Egypt's Sunken Treasures Reveals Lost World
Jenny Barchfield
Egypt’s Sunken Treasures features colossuses of pink granite, a 17-tonne slab inscribed with hieroglyphics, a phalanx of crouching sphinx, pottery, amulets and gold coins and jewellery — all painstakingly fished out of the Mediterranean. Some of the oldest artifacts are estimated to have spent 2,000 years underwater.
The show, which runs through mid-March, spans more than 1,500 years of Egyptian history and traces the decline of the Pharaohs and occupations by Greeks, Romans and Byzantines.
"This is not your usual Ancient Egypt exhibit," said archaeologist Franck Goddio, who led the expedition for the European Institute of Submarine Archaeology. "The artifacts have been living together under the sea for millennia, not gathering dust on a museum shelf."

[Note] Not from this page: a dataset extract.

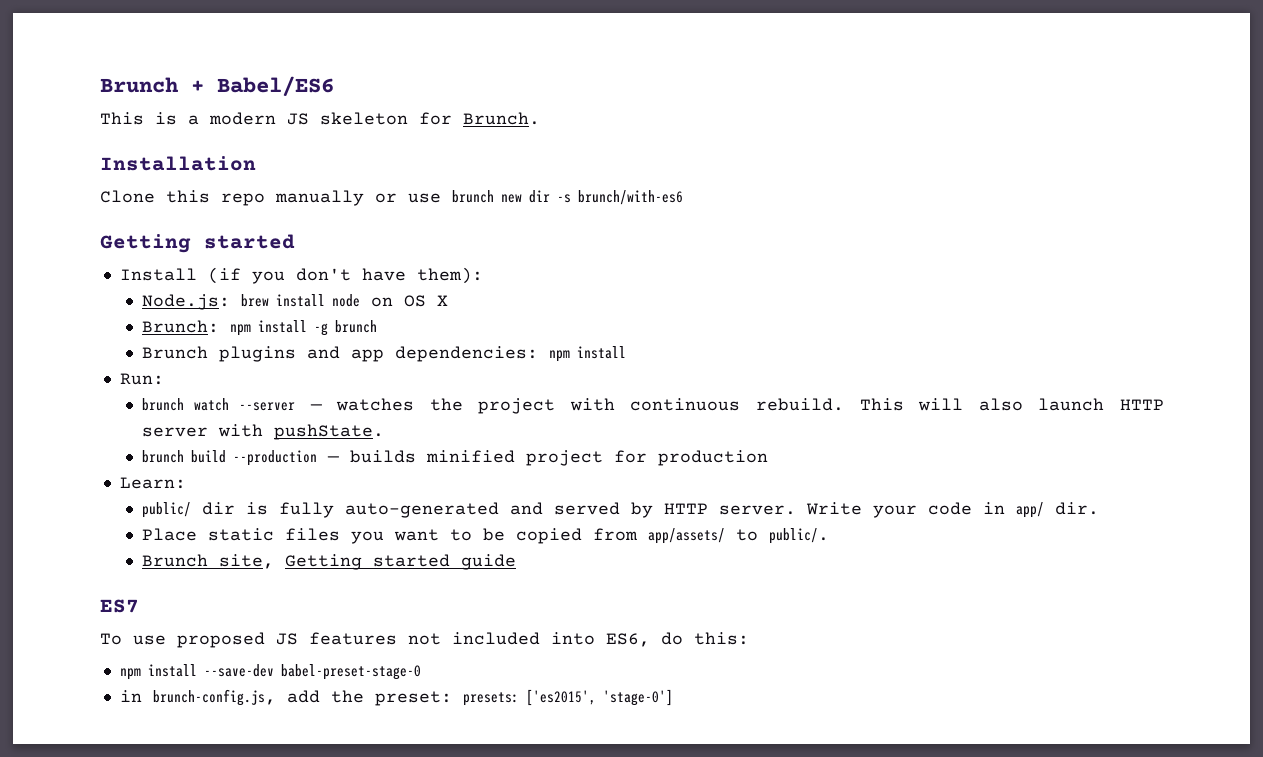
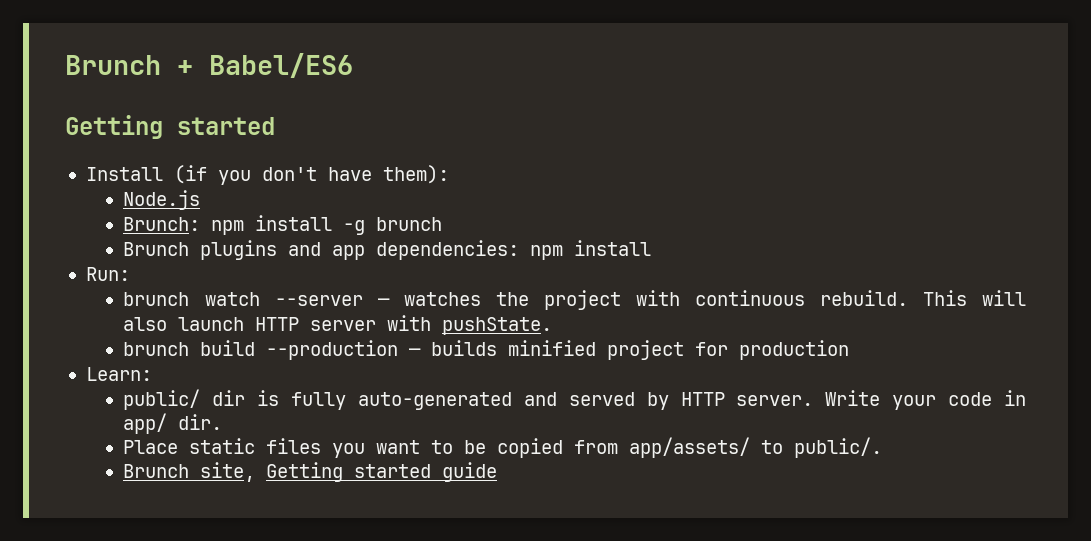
[100,112,540,125] [100,156,256,171] [100,190,683,206] // This is a modern JS skeleton for Brunch. // Installation // Clone this repo manually or use brunch new dir -s brunch/with-es6 -> (353, 65) none
[142,294,449,310] Node.js: brew install node on OS X -> [123,190,201,210] Node.js
[100,599,139,613] [100,632,749,648] [119,664,421,680] [119,689,673,706] // ES7 // To use proposed JS features not included into ES6, do this: // npm install --save-dev babel-preset-stage-0 // in brunch-config.js, add the preset: presets: ['es2015', 'stage-0'] -> (498, 472) none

Goddio’s team began its search in 1996, using such technology as sonar, depth-finders and sounding equipment. They worked with France’s Atomic Energy Commission to develop a device that measures objects’ nuclear resonance to pinpoint the exact locations of the port and two other sites, the lost cities of Herakleion and Canopus.
Television screens projecting videos of the excavations dot the exhibit, in the newly restored Grand Palais, a turn-of-the-century building with a vast glass cupola.
While some of the recovered artifacts were slowly swallowed by the Mediterranean as sea levels rose, others sunk during natural disasters, such as earthquakes and tidal waves. Experts think some heavy objects may have slid into the sea when the clay soil gave way under their weight.
A protective layer of sediment settled over most of the pieces, preserving them from corrosive salt water. Other artifacts were not as fortunate. Riddled with pockmarks or rubbed smooth by the tides, these objects clearly bear the mark of their centuries under water.
Some of the oldest pieces, such as a sphinx dating from the 13th century B.C., were brought to Egypt’s coast from other regions of the country. Later objects clearly show the influence of the Greeks, who controlled much of Egypt starting in the fourth century B.C.
In an exquisite black-granite sculpture, the ancient Egyptian goddess Isis strikes a quintessentially Pharaonic pose, with one leg forward and arms pressed tightly at her sides. But the sensual drape of her gown, with its delicate folds, belies an unmistakably Greek touch.
The Stela of Ptolemy, a mammoth marble slab standing six metres high, bears inscriptions in both hieroglyphics and Greek.
Sculptures from the Greco-Roman period show the degree to which the European colonizers assimilated Egyptian culture, and vice versa. In a second century B.C. bust, the Egyptian god Serapis looks just like the Greek god Zeus, with a full beard and curly locks. With its wild expression and frizzy hair, a second century A.D. bust of an Egyptian water god is the exact image of a Roman Bacchus.
One of the most impressive objects in the show is the so-called Naos of the Decades, a hieroglyphics-covered prayer niche dating from around 380 B.C.
The roof of the niche was discovered in 1776 and taken to Paris, where it became part of the Louvre Museum’s permanent collection. In the 1940s, archaeologists working under Egyptian Prince Omar Toussoun discovered two more bits — the naos’ back and the base. But it wasn’t until the recent submarine excavations, which uncovered several more fragments, that archaeologists finally managed to put the naos together again.
Egypt’s Sunken Treasures, which attracted some 450,000 visitors at its first stop, Berlin, closes March 16. After Paris, the show will return to Egypt. Authorities in Alexandria plan to build a museum of submarine archaeology to hold the artifacts as well as new items that archaeologist Goddio’s team continues to discover during its twice yearly expeditions.
"There’s enough to keep us busy for a while — for about the next 150 years, at least," he said.